TASK ITEM: Give back exactly the lines spanning from the one containing "[250,299,305,309] Contains ->" to the final line of the records below, and no others.

※ ※ ※

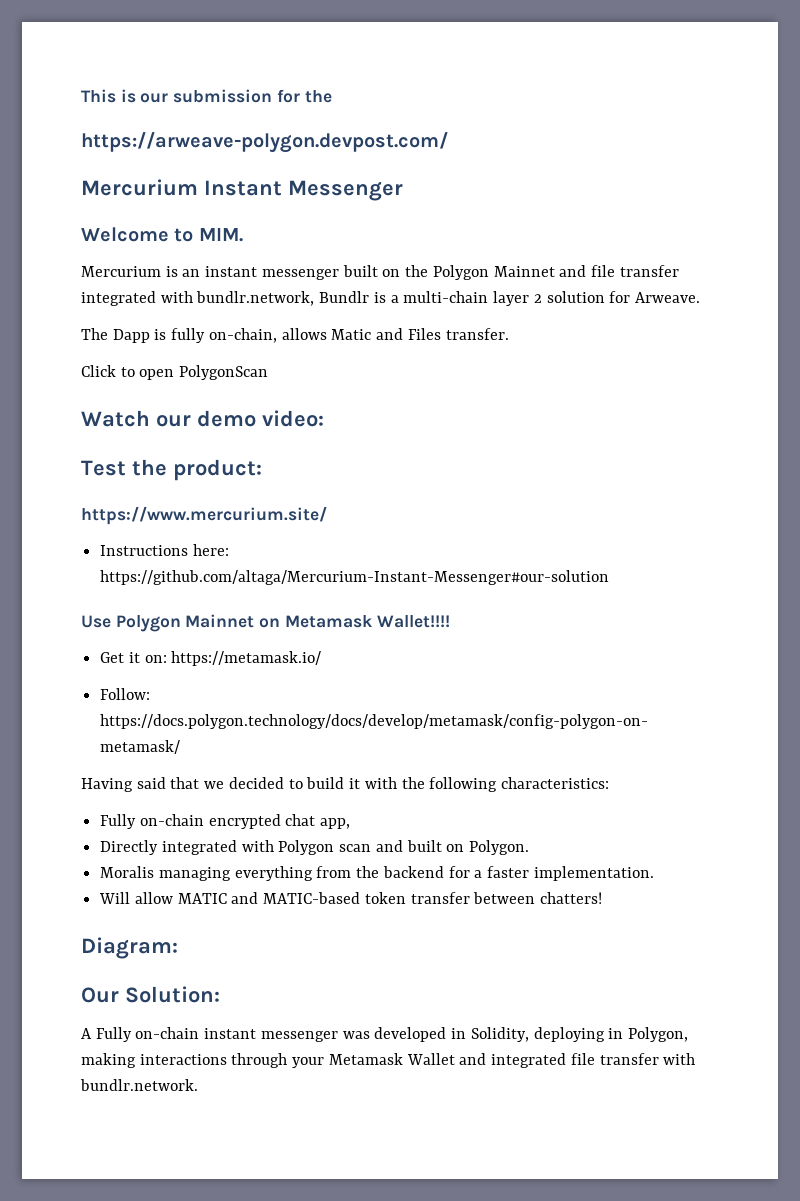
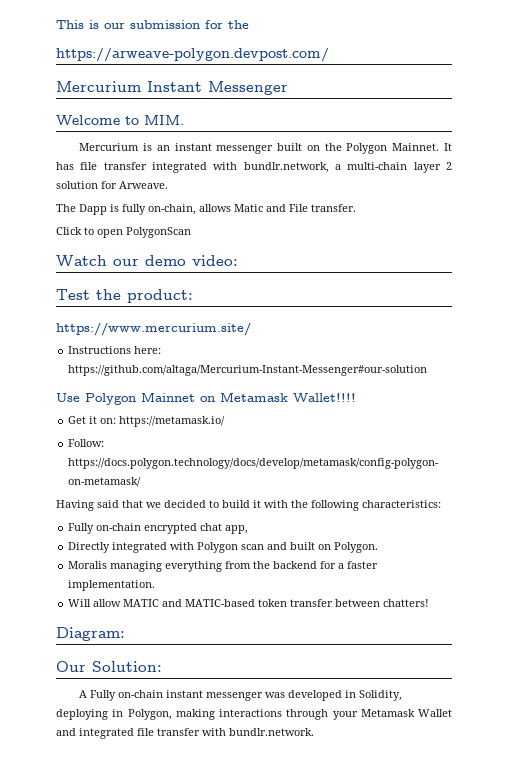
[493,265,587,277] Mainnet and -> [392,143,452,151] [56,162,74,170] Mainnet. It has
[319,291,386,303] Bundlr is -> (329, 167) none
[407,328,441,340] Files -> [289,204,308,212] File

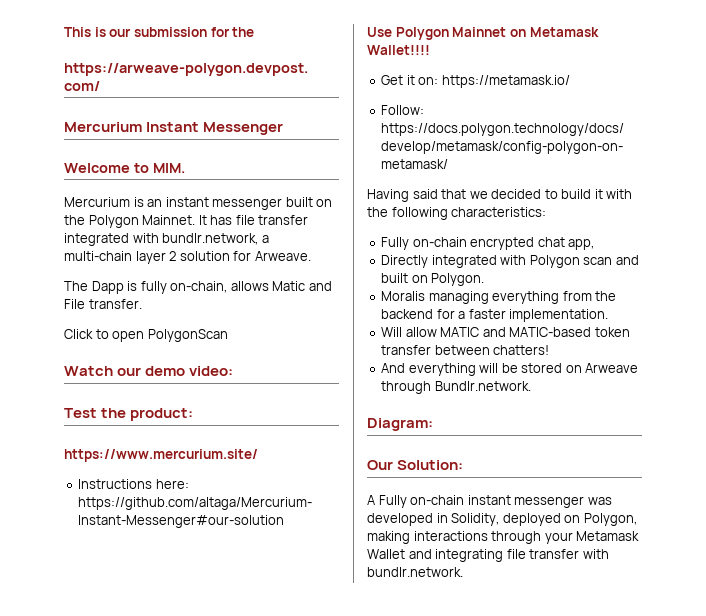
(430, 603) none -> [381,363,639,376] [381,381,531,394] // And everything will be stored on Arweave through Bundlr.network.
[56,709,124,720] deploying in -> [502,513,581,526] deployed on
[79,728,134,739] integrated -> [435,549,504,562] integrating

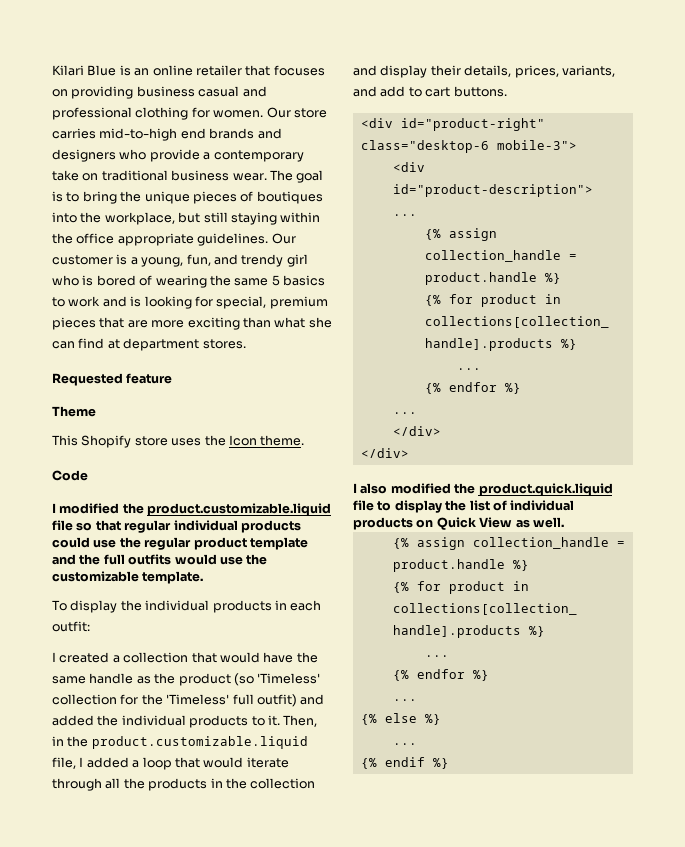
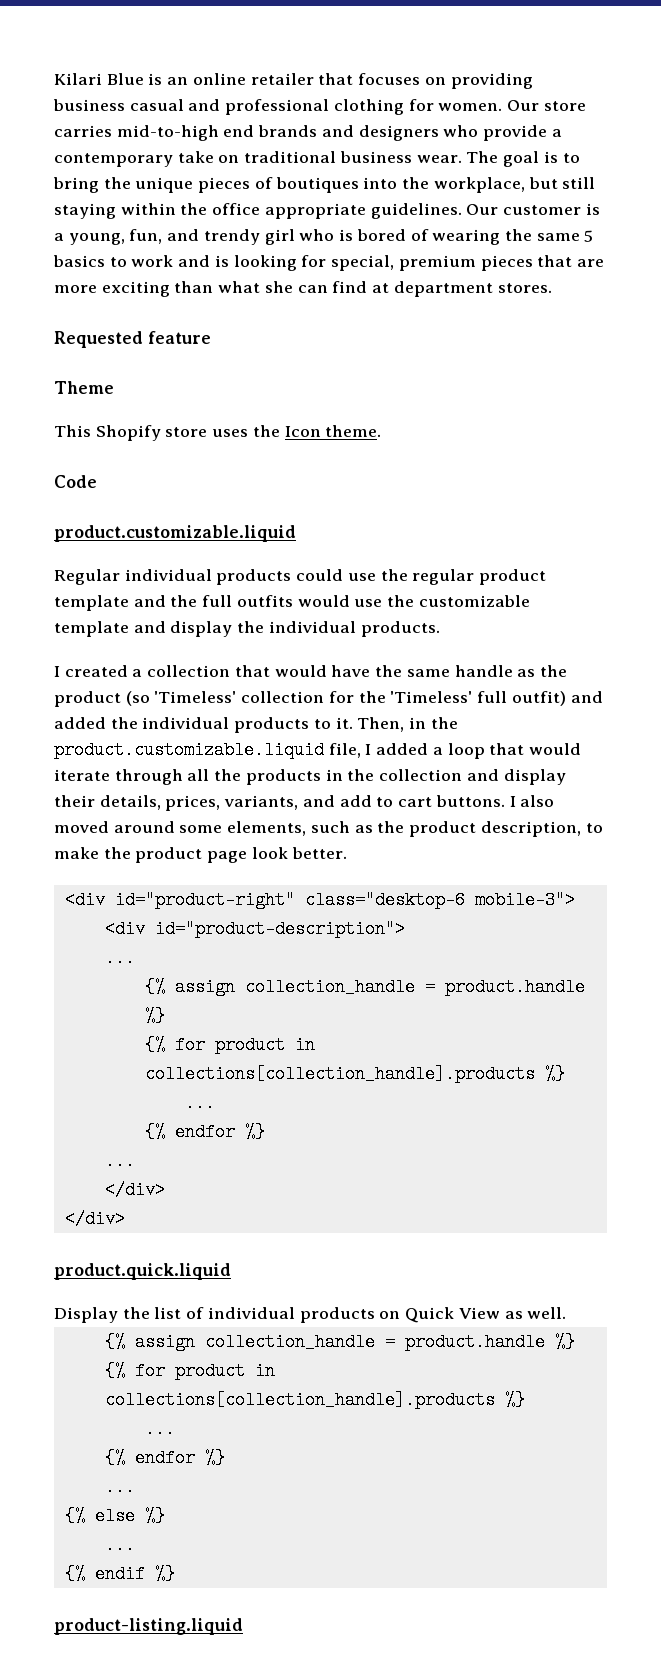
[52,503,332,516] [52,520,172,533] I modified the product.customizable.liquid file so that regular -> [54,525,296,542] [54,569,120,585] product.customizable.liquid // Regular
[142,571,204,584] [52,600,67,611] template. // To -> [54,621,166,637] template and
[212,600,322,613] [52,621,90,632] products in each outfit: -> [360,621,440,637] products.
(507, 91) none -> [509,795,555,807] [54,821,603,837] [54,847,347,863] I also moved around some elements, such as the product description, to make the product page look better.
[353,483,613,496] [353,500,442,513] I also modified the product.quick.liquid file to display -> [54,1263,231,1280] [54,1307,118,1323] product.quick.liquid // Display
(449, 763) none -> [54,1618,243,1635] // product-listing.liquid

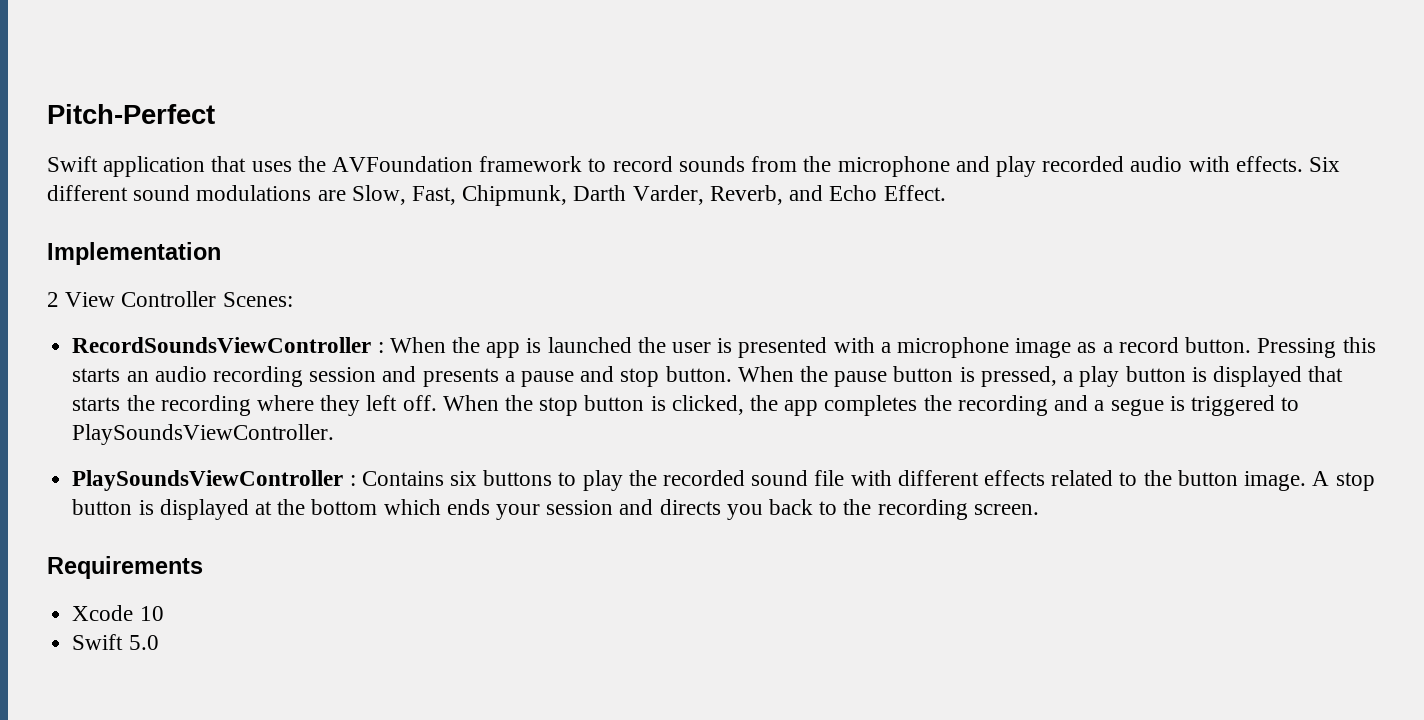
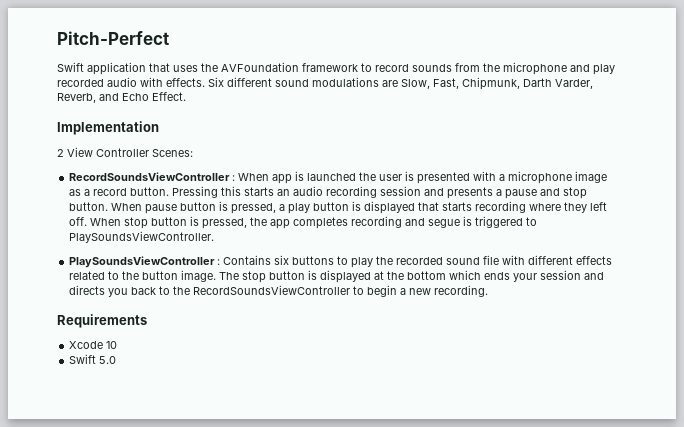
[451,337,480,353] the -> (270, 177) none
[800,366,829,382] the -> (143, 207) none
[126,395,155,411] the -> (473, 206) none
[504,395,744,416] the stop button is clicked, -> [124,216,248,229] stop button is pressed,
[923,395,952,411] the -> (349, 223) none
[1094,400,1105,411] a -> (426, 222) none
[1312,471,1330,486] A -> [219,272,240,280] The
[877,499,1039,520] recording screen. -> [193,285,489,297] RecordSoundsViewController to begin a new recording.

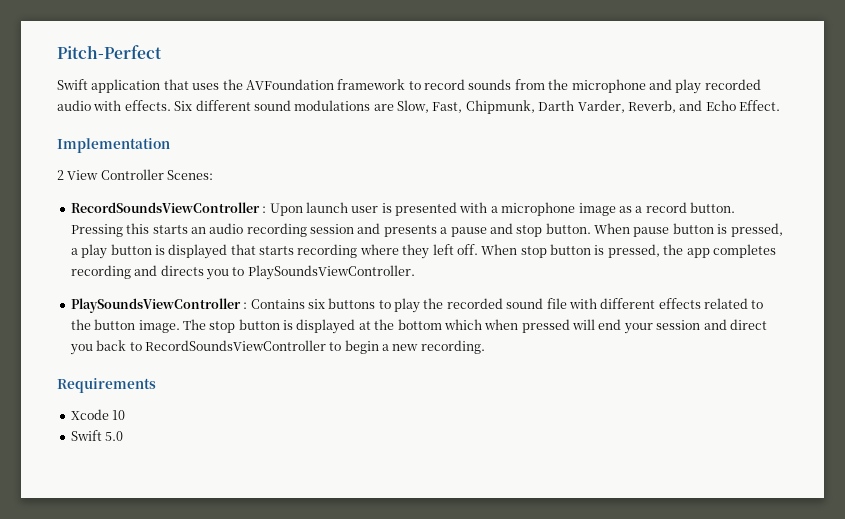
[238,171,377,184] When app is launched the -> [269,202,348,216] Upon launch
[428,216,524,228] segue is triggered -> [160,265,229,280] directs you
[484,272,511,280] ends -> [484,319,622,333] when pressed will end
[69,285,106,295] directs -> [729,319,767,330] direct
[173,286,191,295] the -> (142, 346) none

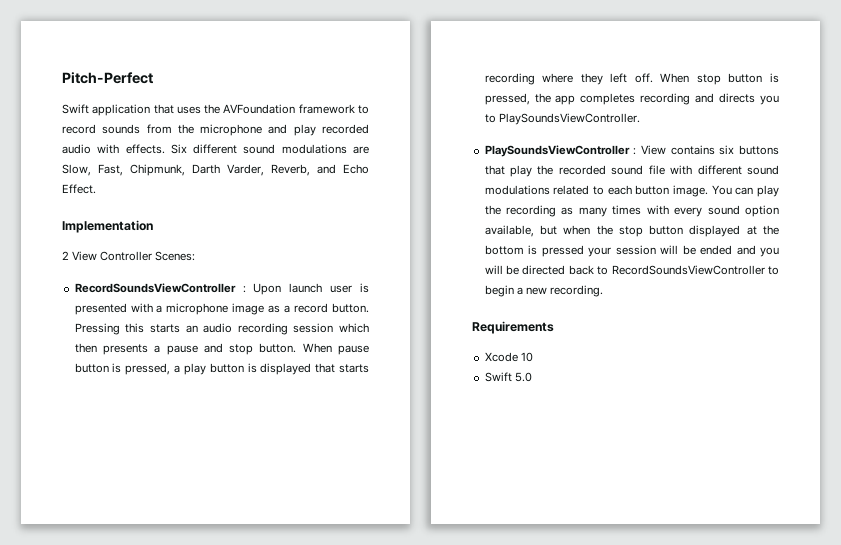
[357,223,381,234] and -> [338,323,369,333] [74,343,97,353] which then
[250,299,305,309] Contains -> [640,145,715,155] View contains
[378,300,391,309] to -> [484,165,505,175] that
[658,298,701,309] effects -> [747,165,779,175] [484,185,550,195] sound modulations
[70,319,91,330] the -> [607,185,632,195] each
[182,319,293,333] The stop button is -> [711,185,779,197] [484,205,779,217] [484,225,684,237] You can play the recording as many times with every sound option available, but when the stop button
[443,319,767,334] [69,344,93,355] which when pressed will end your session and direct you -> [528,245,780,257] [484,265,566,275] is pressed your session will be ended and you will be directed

※ ※ ※

SOLUTION FOR THIS TASK:
[250,299,305,309] Contains -> [640,145,715,155] View contains
[378,300,391,309] to -> [484,165,505,175] that
[658,298,701,309] effects -> [747,165,779,175] [484,185,550,195] sound modulations
[70,319,91,330] the -> [607,185,632,195] each
[182,319,293,333] The stop button is -> [711,185,779,197] [484,205,779,217] [484,225,684,237] You can play the recording as many times with every sound option available, but when the stop button
[443,319,767,334] [69,344,93,355] which when pressed will end your session and direct you -> [528,245,780,257] [484,265,566,275] is pressed your session will be ended and you will be directed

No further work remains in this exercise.